SINGAPORE — Trustworthy estate investors in Asia-Pacific are most likely to put money into offices in 2021, with 31% of respondents deciding the sector over other market segments in a recent survey.

That’s despite huge changes to workplaces ensuring the coronavirus pandemic, such as work-from-home arrangements becoming the norm last year.

More than half of the respondents in Sydney and Melbourne weighted they like offices as an investment opportunity this year, along with 42% of Singapore’s survey respondents, according to land investment firm Colliers International’s Global Capital Markets 2021 Investor Outlook.

“In this uncertain situation, investors will prefer to deploy capital into lower risk opportunities,” said Terence Tang, a take care of director at Colliers. “Tier one city offices remain the asset of choice,” he added.

Cities such as Sydney, Melbourne and Singapore tender “more stable investments with less volatile income returns” and high quality assets, he told CNBC’s “Row Signs Asia” on Tuesday.

An aerial view of Sixty Martin Place, Sydney, Australia.

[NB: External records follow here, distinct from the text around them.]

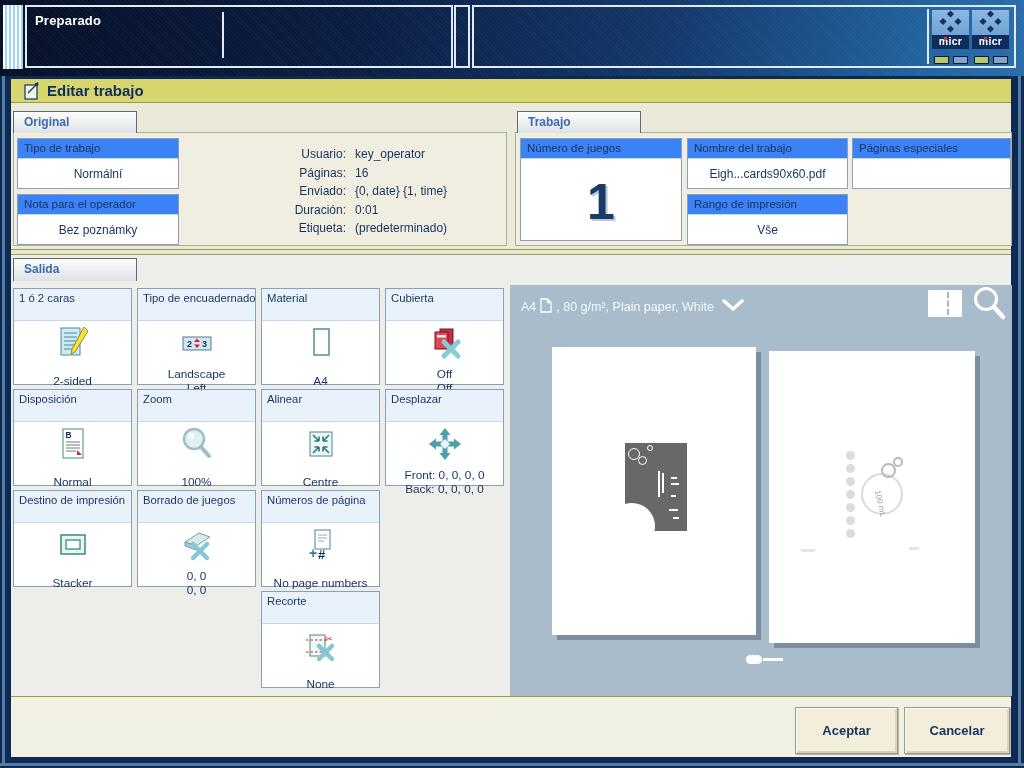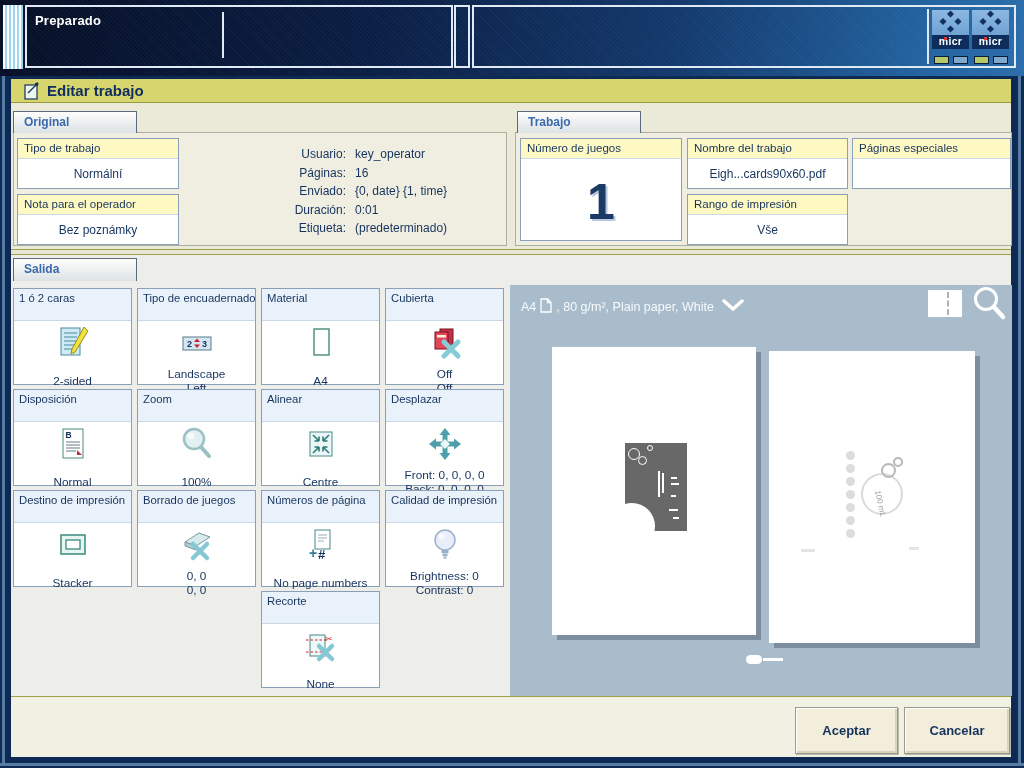--- a/index.html
+++ b/index.html
@@ -51,21 +51,21 @@
   .sec-salida { position:absolute; left:0; top:176px; width:1000px; height:441px; background:#edede9;}
   .footer { position:absolute; left:0; top:617px; width:1000px; height:61px; background:#f1f1e3;
     border-top:1px solid #a0a048;}
 
   .tab { position:absolute; height:22px; width:124px; border:1px solid #5a6a7a; border-bottom:none;
     background:linear-gradient(#fdfdfb,#dde2e6); font-size:12px; font-weight:bold; color:#3a6aaa;
     padding:3px 0 0 10px; z-index:3;}
   .panel { position:absolute; border:1px solid #aab0a0; background:#efeee0; }
 
   .field { position:absolute; border:1px solid #8aa0b8; background:#fff; }
-  .field-h { height:20px; background:#fef9c3; border-bottom:1px solid #c8d8e8;
+  .field-h { height:20px; background:#3b82f6; border-bottom:1px solid #c8d8e8;
     font-size:11.5px; color:#16335e; padding:3px 0 0 6px; white-space:nowrap; overflow:hidden;}
   .field-b { display:flex; align-items:center; justify-content:center;
     font-size:12px; color:#16335e; height:29px;}
   .big-one { font-size:50px; font-weight:bold; color:#1b3a66; text-shadow:2px 2px 0 #b9c9da;
     display:flex; align-items:center; justify-content:center; height:86px;}
 
   .info { position:absolute; left:227px; top:12px; width:260px; font-size:12px; color:#16335e;}
   .info-row { display:flex; height:18.5px; align-items:center;}
   .info-label { width:105px; text-align:right; margin-right:9px;}
 
@@ -423,38 +423,20 @@
           <text x="6" y="31" font-size="14" font-weight="bold" fill="#3a7a9a">+</text>
           <text x="15" y="32" font-size="13" font-weight="bold" fill="#14305a">#</text>
         </svg>
       </div>
       <div class="tile-v">
           <div>No page numbers</div>
           <div></div>
         </div>
     </div>
   </div>
-  <div class="tile" style="left:374px; top:411px;">
-    <div class="tile-h">Calidad de impresión</div>
-    <div class="tile-b">
-      <div class="tile-icon">
-        <svg width="36" height="36" viewBox="0 0 36 36">
-          <circle cx="18" cy="13" r="10" fill="#e8eefc" stroke="#9ab0cc" stroke-width="1.5"></circle>
-          <circle cx="14.5" cy="9.5" r="3" fill="#f8faff"></circle>
-          <rect x="14.5" y="23" width="7" height="3" fill="#9ab0cc"></rect>
-          <rect x="15.5" y="26.5" width="5" height="2.5" fill="#9ab0cc"></rect>
-          <rect x="16.5" y="29.5" width="3" height="2" fill="#9ab0cc"></rect>
-        </svg>
-      </div>
-      <div class="tile-v">
-          <div>Brightness: 0</div>
-          <div>Contrast: 0</div>
-        </div>
-    </div>
-  </div>
 
   <div class="tile" style="left:250px; top:512px;">
     <div class="tile-h">Recorte</div>
     <div class="tile-b">
       <div class="tile-icon">
         <svg width="36" height="36" viewBox="0 0 36 36">
           <rect x="7" y="7" width="15" height="21" fill="#f0f8f8" stroke="#4a8a8a"></rect>
           <g stroke="#d02030" stroke-width="1.2" stroke-dasharray="2.5,2">
               <path d="M3 12 h22 M3 24 h22"></path>
             </g>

Mark Syke | Seascape Pictures | Universal Images Group | Getty Images

Additionally, offices that have long leases and lessees with “strong credentials” can probably ride out the unpredictability in the global economy, Tang said.

“If you believe that the patronage is here to stay and … you invest in good office assets which give you that security of income over this dubious period of time, I think this is something that people like,” he said.

But he acknowledged that some meditate on Covid-19 and remote working will bring about the “death of offices.”

Morgan Stanley last year foretold that office tenants in Asia could permanently give up between 3% and 9% of their office spell.

Tang said it may be “premature” to write off offices.

“There is growing confidence that this asset class is but very relevant,” he said, adding that for many in the region, working from home for the long term may not be paradigm.

“Especially in Asia where the homes are smaller, when you have a husband and wife in an apartment, and they’re trying to talk on their laptops … it’s not as conducive and they can’t bring into focus,” he said.

Offices are also still “very much needed for collaboration and development of corporate culture,” he said.

— CNBC’s Weizhen Tan forwarded to this report.